- [Goal of the exercise] The whole listing, except its pictures, is to be repeated exactly.

- [Dataset records]

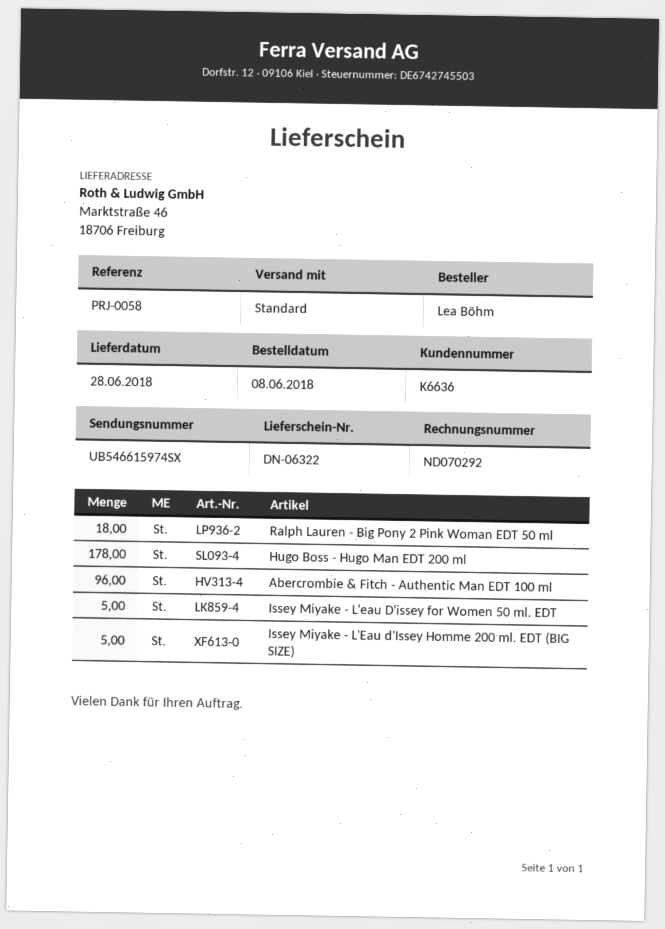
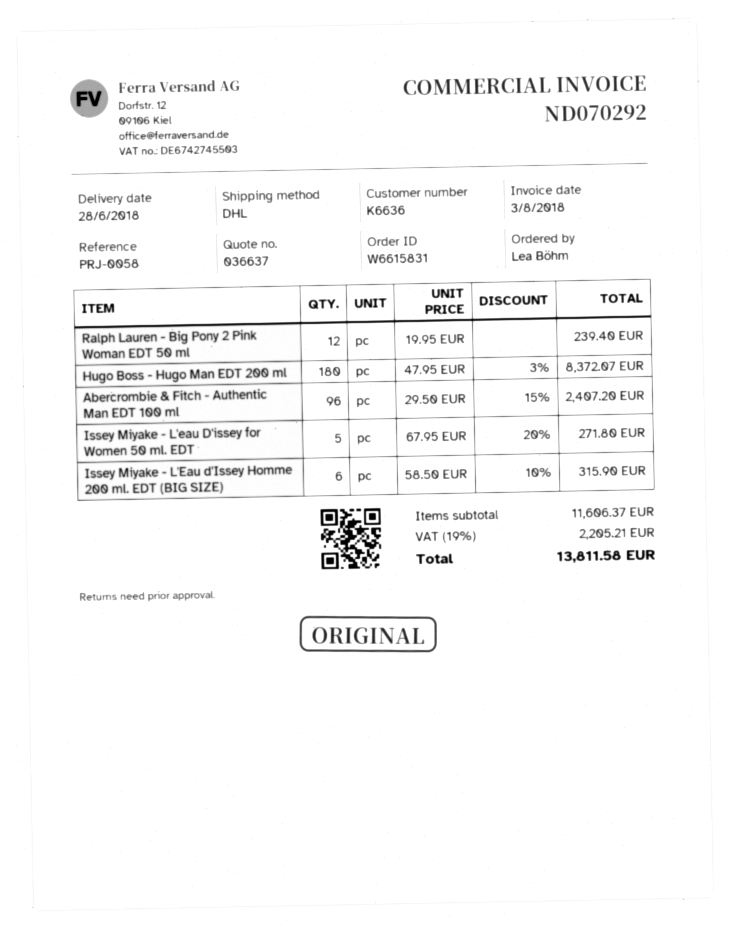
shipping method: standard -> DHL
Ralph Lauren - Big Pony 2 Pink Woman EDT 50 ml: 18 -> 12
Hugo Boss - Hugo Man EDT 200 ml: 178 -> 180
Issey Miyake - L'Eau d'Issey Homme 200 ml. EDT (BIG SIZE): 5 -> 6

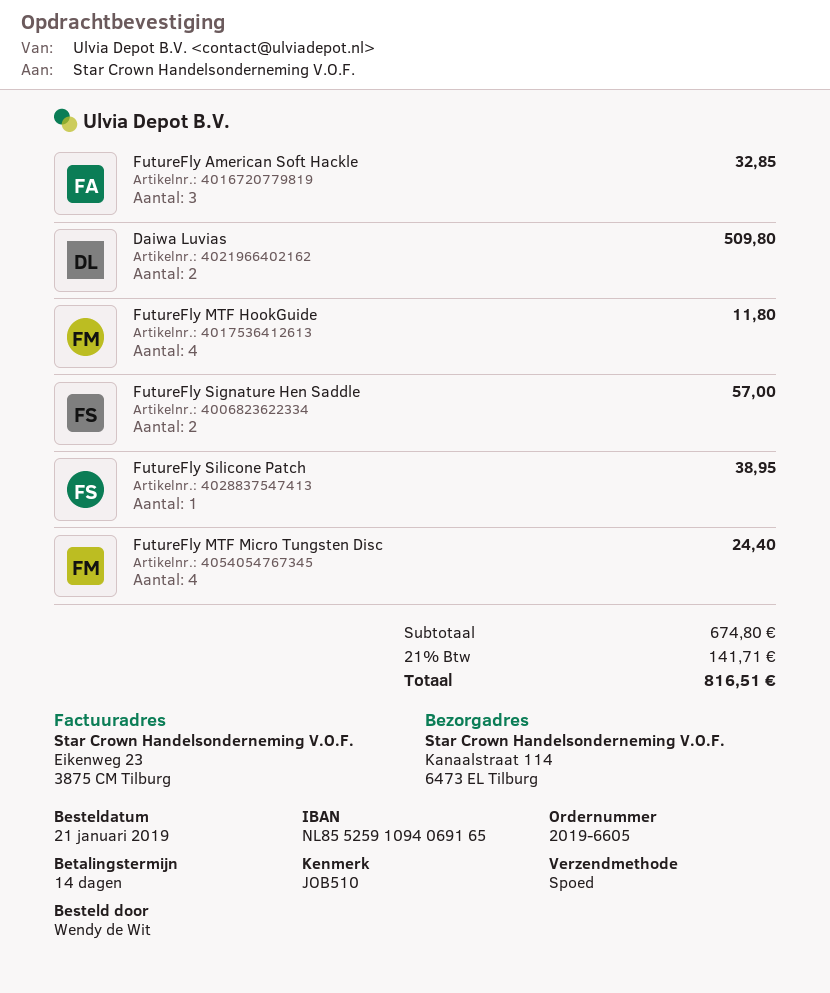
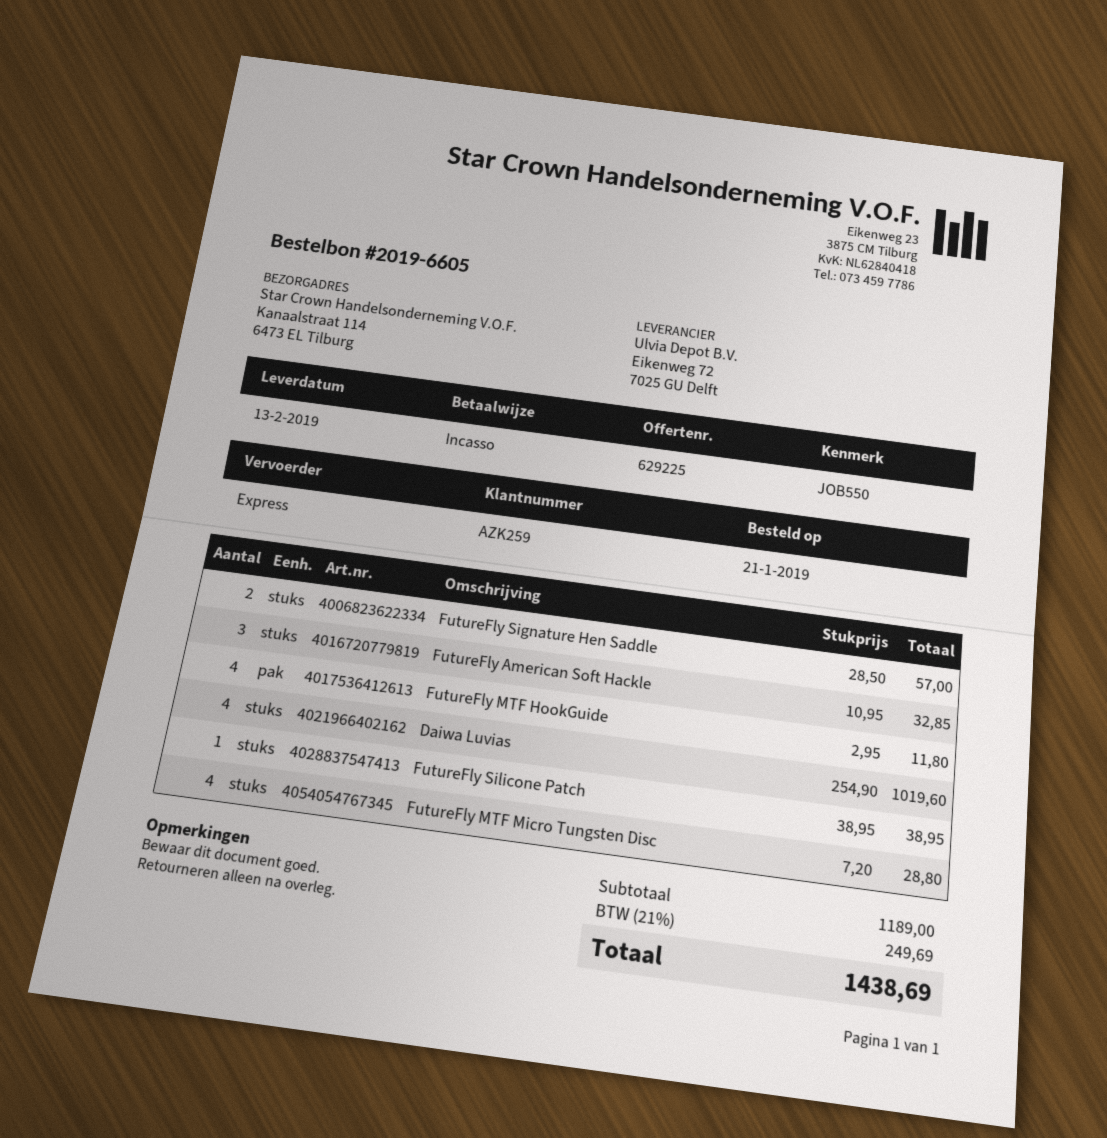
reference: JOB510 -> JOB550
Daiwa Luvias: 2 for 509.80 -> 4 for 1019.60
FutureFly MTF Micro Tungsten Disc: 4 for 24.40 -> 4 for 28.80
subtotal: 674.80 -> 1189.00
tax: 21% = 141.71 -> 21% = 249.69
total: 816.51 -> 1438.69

- [Task solution]
shipping method: standard -> DHL
Ralph Lauren - Big Pony 2 Pink Woman EDT 50 ml: 18 -> 12
Hugo Boss - Hugo Man EDT 200 ml: 178 -> 180
Issey Miyake - L'Eau d'Issey Homme 200 ml. EDT (BIG SIZE): 5 -> 6

reference: JOB510 -> JOB550
Daiwa Luvias: 2 for 509.80 -> 4 for 1019.60
FutureFly MTF Micro Tungsten Disc: 4 for 24.40 -> 4 for 28.80
subtotal: 674.80 -> 1189.00
tax: 21% = 141.71 -> 21% = 249.69
total: 816.51 -> 1438.69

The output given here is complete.